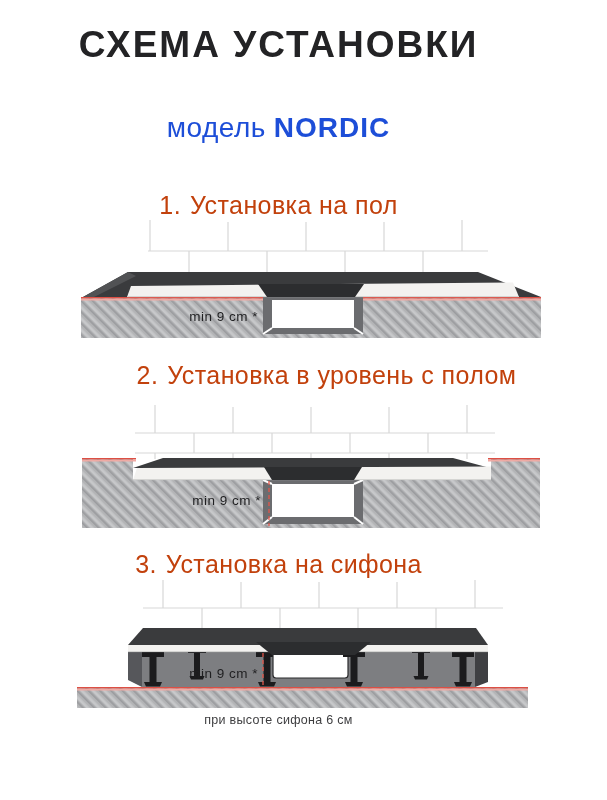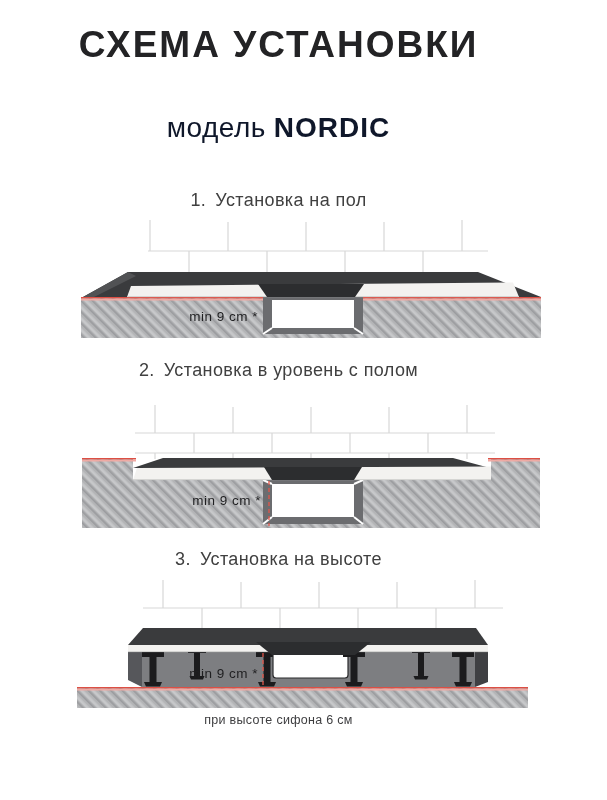--- a/index.html
+++ b/index.html
@@ -8,7 +8,7 @@
   .title{position:absolute;top:24px;left:0;width:100%;text-align:center;
          font-size:37px;font-weight:bold;letter-spacing:2px;color:#232325;margin:0;}
   .subtitle{position:absolute;top:112px;left:0;width:100%;text-align:center;
-            font-size:28px;color:#0f172a;letter-spacing:0.5px;}
+            font-size:28px;color:#1d4ed8;letter-spacing:0.5px;}
   .subtitle .model-name{font-weight:bold;letter-spacing:1px;margin-left:8px;}
   .section-heading{position:absolute;left:0;width:100%;text-align:center;
                    font-size:18px;color:#404040;letter-spacing:0.4px;line-height:1.22;}

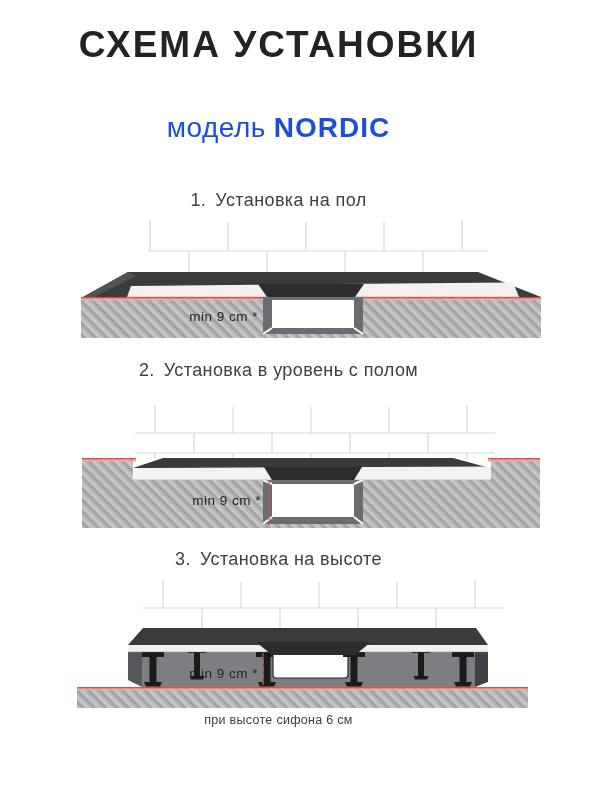--- a/index.html
+++ b/index.html
@@ -11,7 +11,7 @@
             font-size:28px;color:#1d4ed8;letter-spacing:0.5px;}
   .subtitle .model-name{font-weight:bold;letter-spacing:1px;margin-left:8px;}
   .section-heading{position:absolute;left:0;width:100%;text-align:center;
-                   font-size:18px;color:#404040;letter-spacing:0.4px;line-height:1.22;}
+                   font-size:25px;color:#c2410c;letter-spacing:0.4px;line-height:1.22;}
   .section-heading .num{margin-right:9px;}
   .h1pos{top:190px;}
   .h2pos{top:360px;}

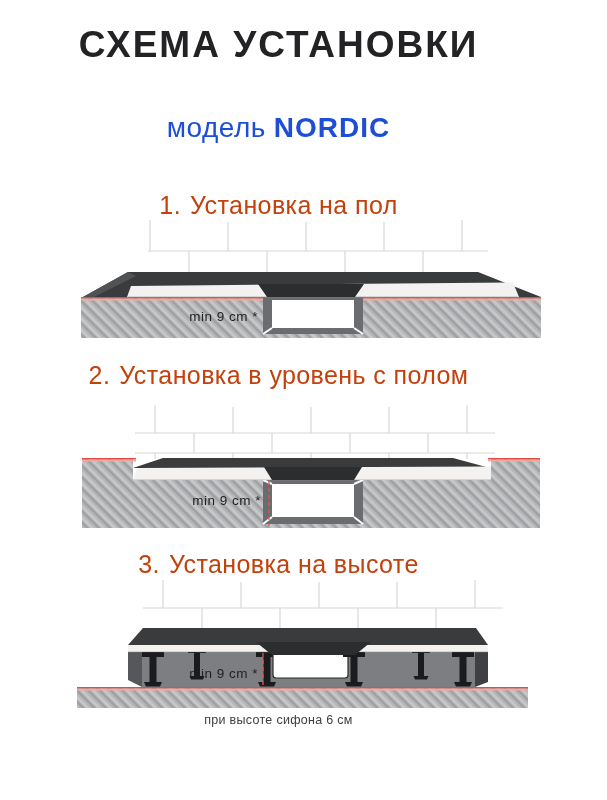--- a/index.html
+++ b/index.html
@@ -14,7 +14,7 @@
                    font-size:25px;color:#c2410c;letter-spacing:0.4px;line-height:1.22;}
   .section-heading .num{margin-right:9px;}
   .h1pos{top:190px;}
-  .h2pos{top:360px;}
+  .h2pos{top:360px;margin-left:48px;}
   .h3pos{top:549px;}
   .sub-line{display:block;}
   .diagram{position:absolute;left:58px;width:490px;}

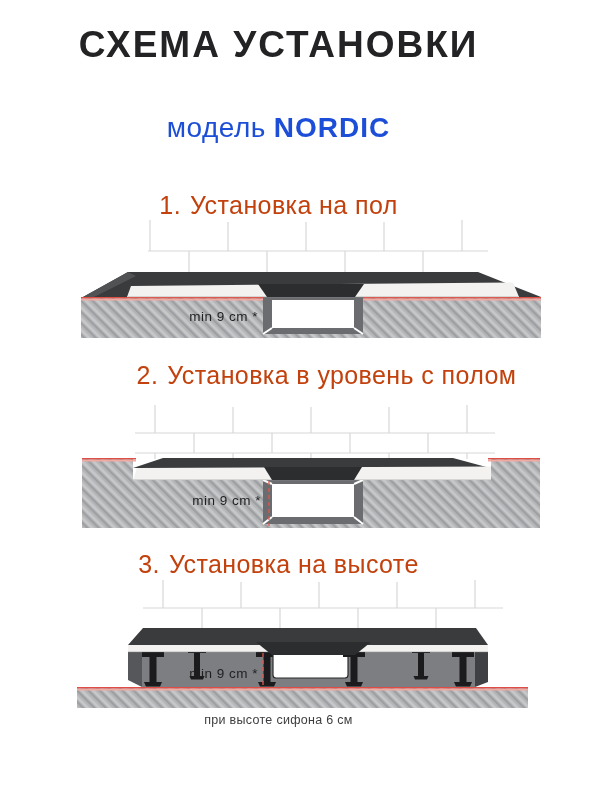--- a/index.html
+++ b/index.html
@@ -146,7 +146,7 @@
   </svg>
 
   <div class="section-heading h3pos">
-    <span class="num">3.</span><span>Установка на высоте</span>
+    <span class="num">3.</span><span>Установка на сифона</span>
   </div>
 
   <svg class="diagram d3" viewBox="0 0 490 130">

-------

(Task details): Select every line above that contains the word "spacing", and copy it.

(Solution to this exercise):
          font-size:37px;font-weight:bold;letter-spacing:2px;color:#232325;margin:0;}
-            font-size:28px;color:#0f172a;letter-spacing:0.5px;}
+            font-size:28px;color:#1d4ed8;letter-spacing:0.5px;}
   .subtitle .model-name{font-weight:bold;letter-spacing:1px;margin-left:8px;}
                    font-size:18px;color:#404040;letter-spacing:0.4px;line-height:1.22;}
             font-size:28px;color:#1d4ed8;letter-spacing:0.5px;}
   .subtitle .model-name{font-weight:bold;letter-spacing:1px;margin-left:8px;}
-                   font-size:18px;color:#404040;letter-spacing:0.4px;line-height:1.22;}
+                   font-size:25px;color:#c2410c;letter-spacing:0.4px;line-height:1.22;}
                    font-size:25px;color:#c2410c;letter-spacing:0.4px;line-height:1.22;}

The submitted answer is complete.